■ Problem details
Say how many lines in the records hold the word "Bouquet", and give nothing but that number.

(Structured diff data)
────

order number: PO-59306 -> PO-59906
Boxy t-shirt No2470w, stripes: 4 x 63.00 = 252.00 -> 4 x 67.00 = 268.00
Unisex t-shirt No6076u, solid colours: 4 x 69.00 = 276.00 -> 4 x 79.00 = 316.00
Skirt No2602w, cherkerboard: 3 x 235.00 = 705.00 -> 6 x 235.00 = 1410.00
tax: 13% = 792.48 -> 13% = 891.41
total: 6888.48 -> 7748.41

────

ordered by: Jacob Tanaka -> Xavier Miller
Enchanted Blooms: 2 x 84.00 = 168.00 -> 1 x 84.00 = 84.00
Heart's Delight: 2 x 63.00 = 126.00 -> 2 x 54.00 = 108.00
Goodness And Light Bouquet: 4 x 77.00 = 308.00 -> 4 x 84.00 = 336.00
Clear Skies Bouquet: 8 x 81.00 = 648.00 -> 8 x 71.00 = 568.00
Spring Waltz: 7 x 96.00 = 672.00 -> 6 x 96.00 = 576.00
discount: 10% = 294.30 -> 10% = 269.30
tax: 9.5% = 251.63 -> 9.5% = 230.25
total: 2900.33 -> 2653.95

────

■ Worked solution
2